__EXERCISE REQUIREMENTS__:
Out of the material that follows, write out exactly the lines from the line with "- Model likelihoods" to the line with "- Leave-one-out (LOO)", both ends included, and no others.

__DATASET EXCERPTS__:
------------------------------
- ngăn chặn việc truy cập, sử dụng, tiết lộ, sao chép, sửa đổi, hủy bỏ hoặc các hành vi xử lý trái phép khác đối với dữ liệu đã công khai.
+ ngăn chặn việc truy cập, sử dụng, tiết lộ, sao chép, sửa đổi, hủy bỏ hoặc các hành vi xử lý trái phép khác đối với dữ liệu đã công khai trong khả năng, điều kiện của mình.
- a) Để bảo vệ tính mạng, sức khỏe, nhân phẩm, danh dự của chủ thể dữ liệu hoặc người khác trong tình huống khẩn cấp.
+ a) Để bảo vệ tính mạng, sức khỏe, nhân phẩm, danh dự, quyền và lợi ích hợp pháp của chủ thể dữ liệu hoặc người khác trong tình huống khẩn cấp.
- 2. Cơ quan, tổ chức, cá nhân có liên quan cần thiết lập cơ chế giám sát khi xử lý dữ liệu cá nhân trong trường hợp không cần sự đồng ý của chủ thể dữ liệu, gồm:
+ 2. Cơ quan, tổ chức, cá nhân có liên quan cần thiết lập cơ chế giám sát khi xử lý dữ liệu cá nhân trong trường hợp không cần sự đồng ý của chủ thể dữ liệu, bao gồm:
------------------------------
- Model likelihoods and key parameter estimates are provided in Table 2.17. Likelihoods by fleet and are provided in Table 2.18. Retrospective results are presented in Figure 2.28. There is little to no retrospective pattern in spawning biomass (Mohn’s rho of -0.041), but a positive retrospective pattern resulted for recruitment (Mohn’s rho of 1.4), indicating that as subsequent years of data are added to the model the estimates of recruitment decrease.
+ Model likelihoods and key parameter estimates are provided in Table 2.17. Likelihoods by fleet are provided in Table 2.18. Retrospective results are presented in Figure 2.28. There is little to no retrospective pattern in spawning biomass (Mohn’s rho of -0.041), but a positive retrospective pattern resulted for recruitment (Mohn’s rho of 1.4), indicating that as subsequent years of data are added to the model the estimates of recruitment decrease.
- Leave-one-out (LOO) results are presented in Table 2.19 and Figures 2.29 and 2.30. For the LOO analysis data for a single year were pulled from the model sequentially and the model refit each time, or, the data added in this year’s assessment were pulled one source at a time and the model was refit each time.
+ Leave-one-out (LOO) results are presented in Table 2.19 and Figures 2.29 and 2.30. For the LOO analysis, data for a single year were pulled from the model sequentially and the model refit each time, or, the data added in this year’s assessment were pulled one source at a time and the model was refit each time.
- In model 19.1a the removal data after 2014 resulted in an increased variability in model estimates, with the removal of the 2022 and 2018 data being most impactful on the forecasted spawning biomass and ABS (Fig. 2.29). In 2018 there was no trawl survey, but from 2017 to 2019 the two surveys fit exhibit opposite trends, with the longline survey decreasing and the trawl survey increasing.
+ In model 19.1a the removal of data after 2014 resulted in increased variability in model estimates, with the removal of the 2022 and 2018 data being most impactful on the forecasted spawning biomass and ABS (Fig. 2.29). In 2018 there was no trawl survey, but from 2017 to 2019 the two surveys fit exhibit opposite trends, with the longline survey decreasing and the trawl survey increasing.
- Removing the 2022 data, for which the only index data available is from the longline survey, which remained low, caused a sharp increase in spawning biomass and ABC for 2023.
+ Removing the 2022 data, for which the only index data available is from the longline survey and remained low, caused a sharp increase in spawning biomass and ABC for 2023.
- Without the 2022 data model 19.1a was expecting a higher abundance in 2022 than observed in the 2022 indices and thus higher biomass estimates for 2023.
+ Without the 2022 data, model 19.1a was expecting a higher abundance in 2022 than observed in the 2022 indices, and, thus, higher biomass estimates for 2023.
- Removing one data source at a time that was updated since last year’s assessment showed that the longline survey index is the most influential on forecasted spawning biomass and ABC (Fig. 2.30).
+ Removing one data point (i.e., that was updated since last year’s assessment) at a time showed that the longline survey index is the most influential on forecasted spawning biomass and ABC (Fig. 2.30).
------------------------------
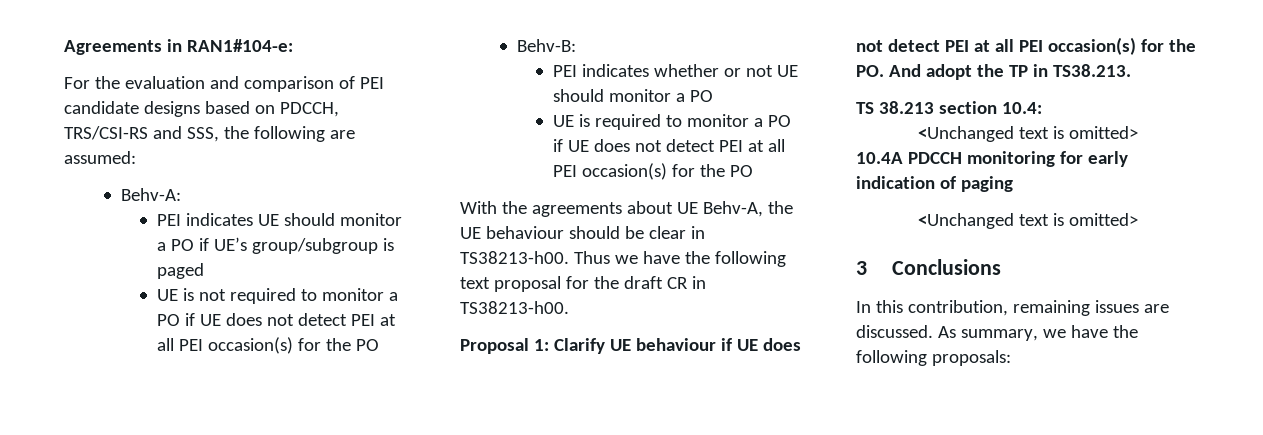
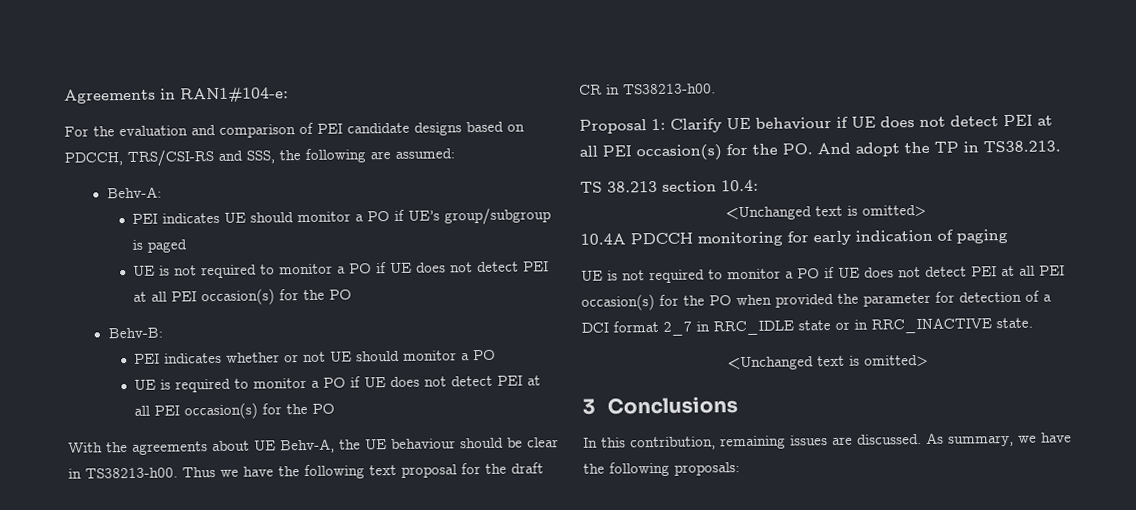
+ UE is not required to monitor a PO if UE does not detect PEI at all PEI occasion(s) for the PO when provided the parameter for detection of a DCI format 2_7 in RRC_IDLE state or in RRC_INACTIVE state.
------------------------------
__RESULT OF THIS TASK__:
- Model likelihoods and key parameter estimates are provided in Table 2.17. Likelihoods by fleet and are provided in Table 2.18. Retrospective results are presented in Figure 2.28. There is little to no retrospective pattern in spawning biomass (Mohn’s rho of -0.041), but a positive retrospective pattern resulted for recruitment (Mohn’s rho of 1.4), indicating that as subsequent years of data are added to the model the estimates of recruitment decrease.
+ Model likelihoods and key parameter estimates are provided in Table 2.17. Likelihoods by fleet are provided in Table 2.18. Retrospective results are presented in Figure 2.28. There is little to no retrospective pattern in spawning biomass (Mohn’s rho of -0.041), but a positive retrospective pattern resulted for recruitment (Mohn’s rho of 1.4), indicating that as subsequent years of data are added to the model the estimates of recruitment decrease.
- Leave-one-out (LOO) results are presented in Table 2.19 and Figures 2.29 and 2.30. For the LOO analysis data for a single year were pulled from the model sequentially and the model refit each time, or, the data added in this year’s assessment were pulled one source at a time and the model was refit each time.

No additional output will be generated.